By November 10, 2020 No Comments

The Pain is Real

(Source)

October 2020 marks the first month since the inception of this portfolio that we did not increase our dividend income from the previous quarter. This can be attributed to two factors:

  1. A few of our holdings cut/froze their dividends & distributions during the Covid crisis.
  2. We liquidated $120k of assets in July to buy our home in cash.

It took a few months for these factors to kick in, but now the repercussions to our passive income are coming to roost. We are definitely not out of the woods yet. A few of our Energy and REIT holdings are still in danger of reducing their distributions, and I’m sure a few surprises will pop up from other sectors as well.

It appears the presidential election is finally over. Not without controversy, of course. Regardless of who is in office, which party wins the House majority, or who is “pulling the strings” in government, our investing strategy remains the same.

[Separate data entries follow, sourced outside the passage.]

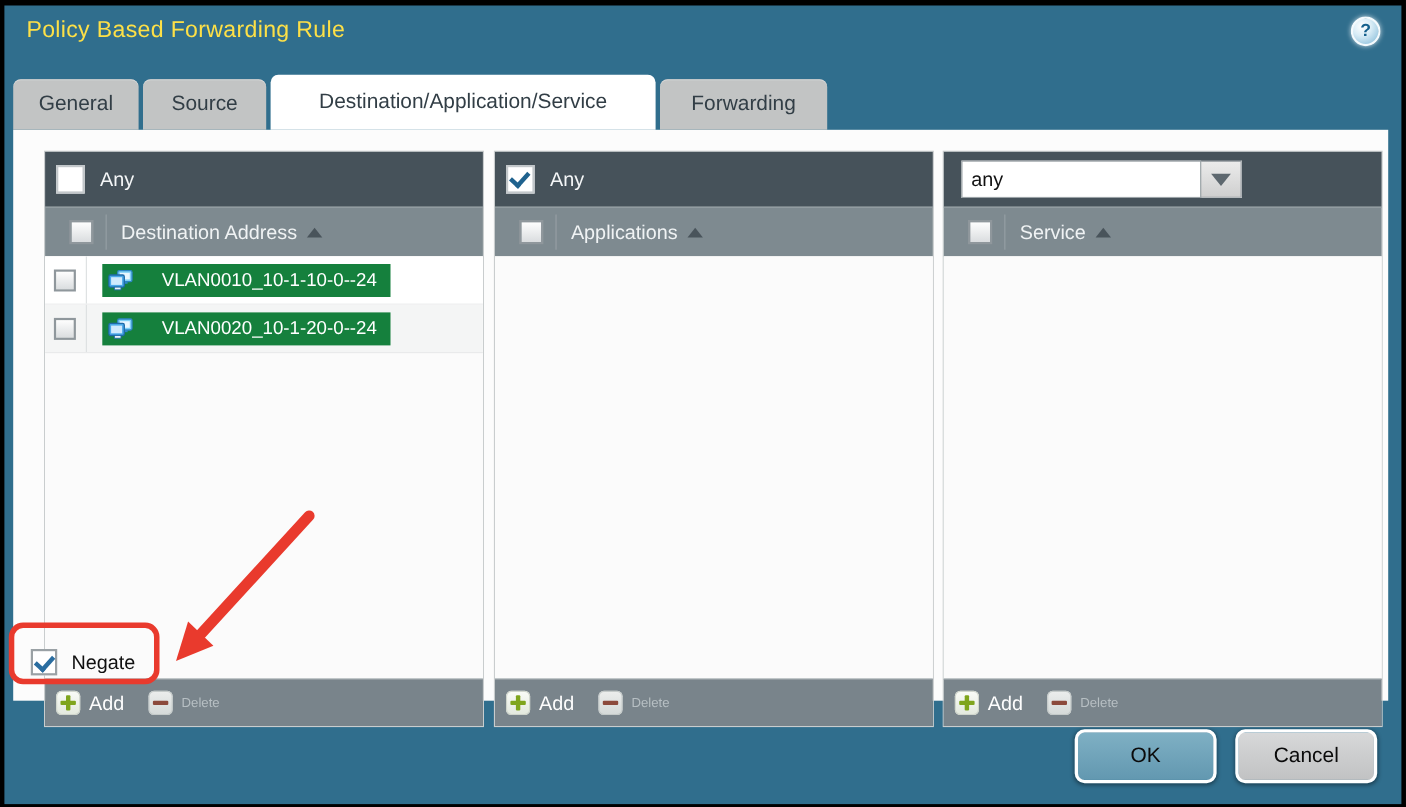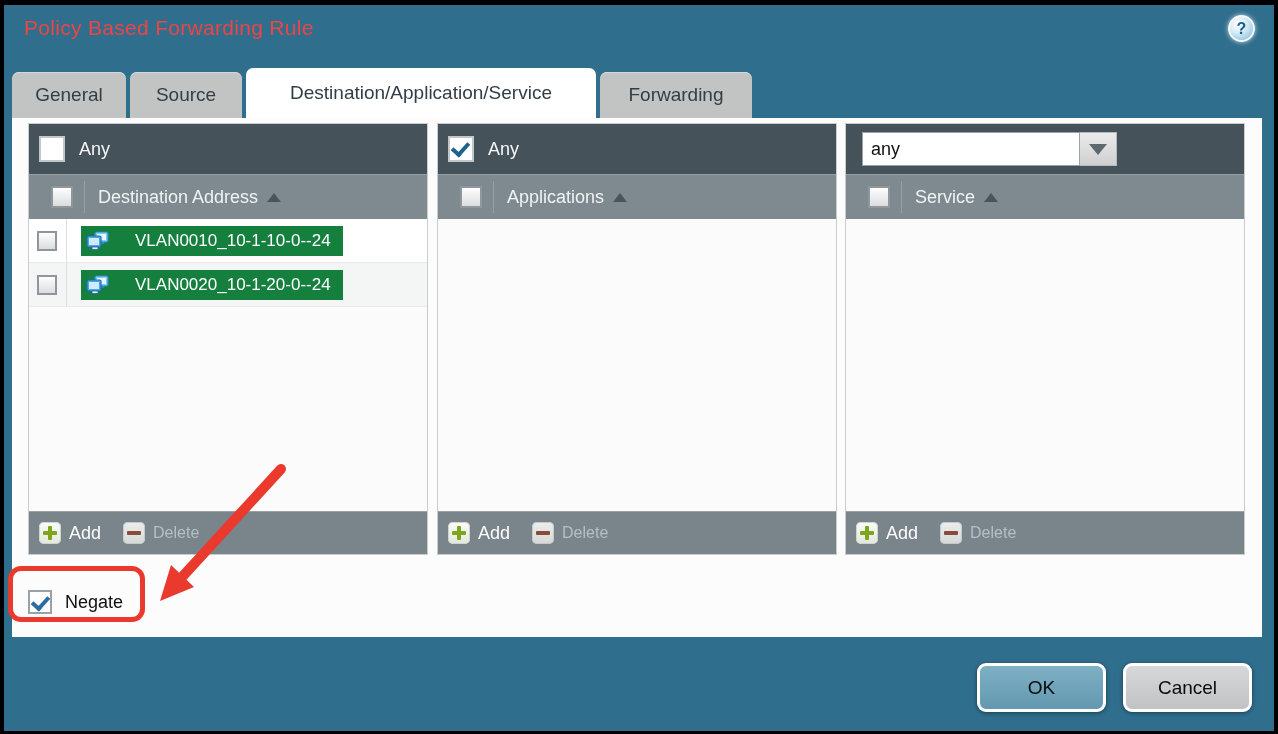"Policy Based Forwarding Rule" .title-text { color: #ef4444 -> #fde047 }
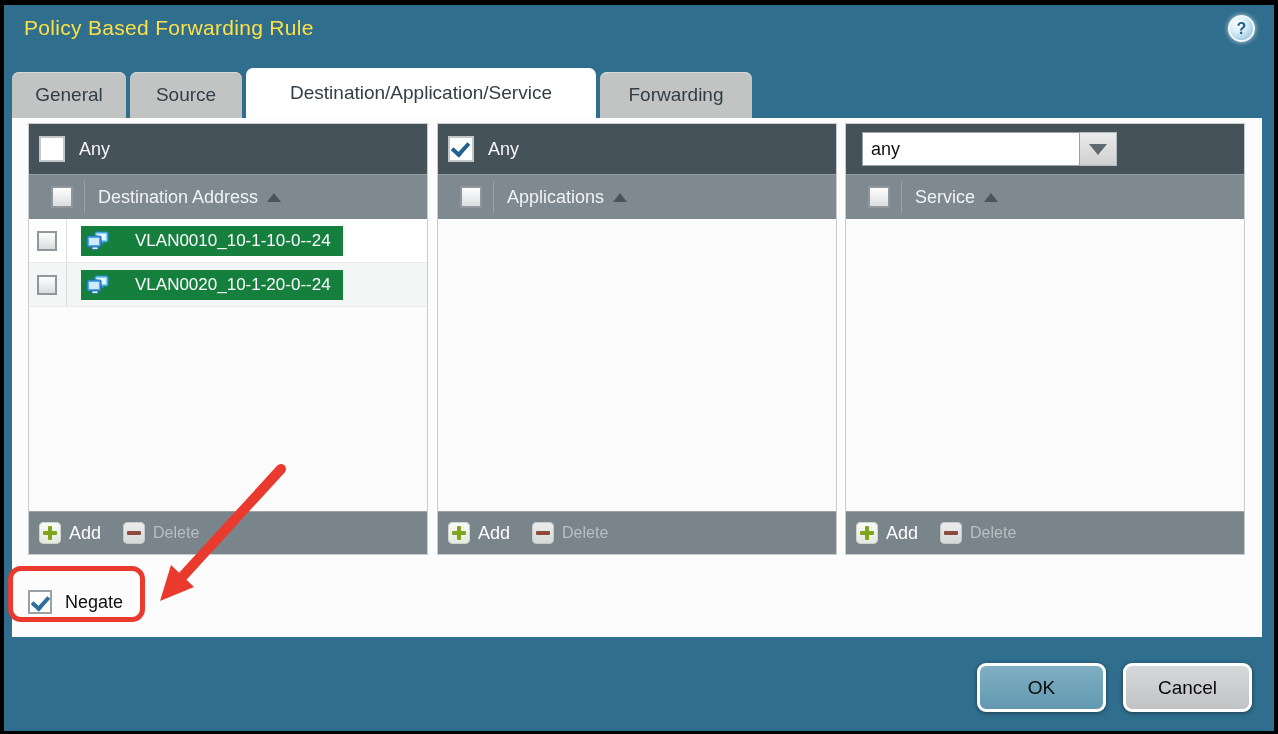"Any" .col { height: 432px -> 524px; margin-left: none -> 12px; top: 5px -> 19px }
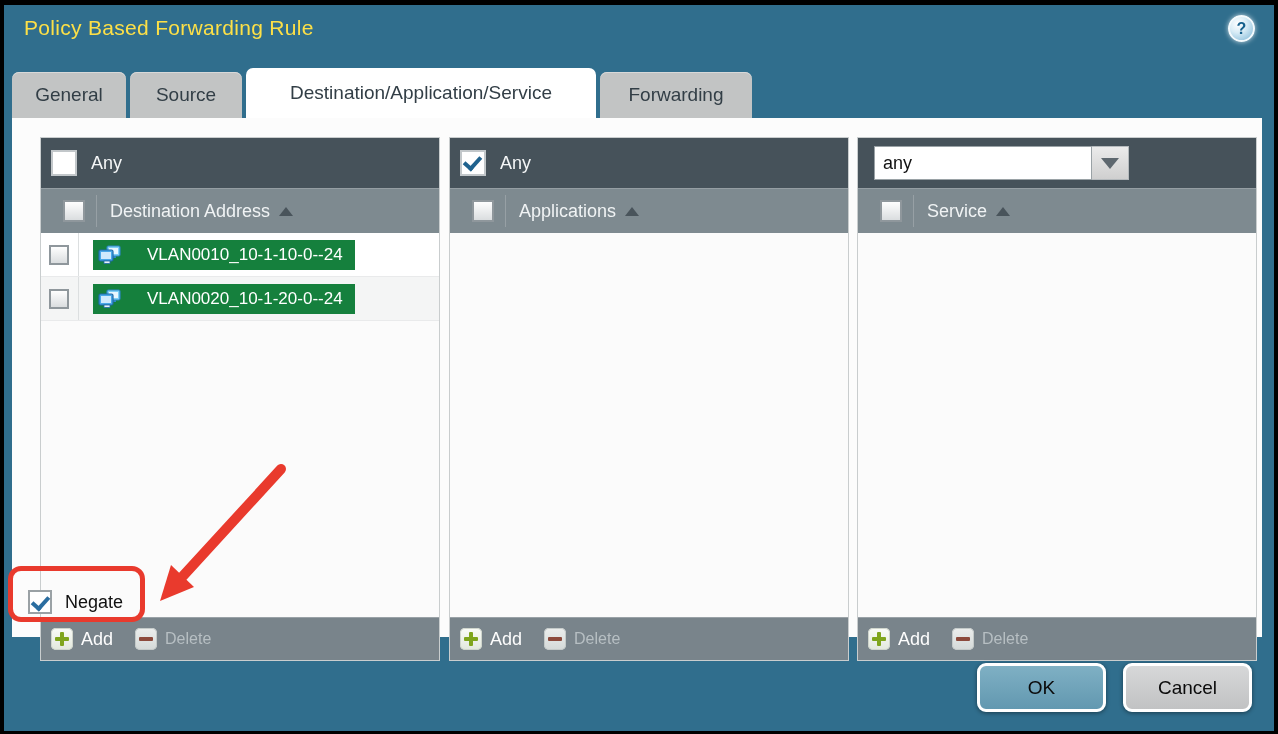"Delete" .del-label { font-size: 16px -> 12px }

We will continue to place our money into sound companies with solid fundamentals that have a history of taking care of their shareholders. Disciplined saving and prudent investing for long-term gain will overcome the short-term pain this portfolio is experiencing at the moment. Time in the market reigns supreme. With that said, here’s our October rundown:

Dividend Income: 2020 (Blue) vs. 2019 (Red)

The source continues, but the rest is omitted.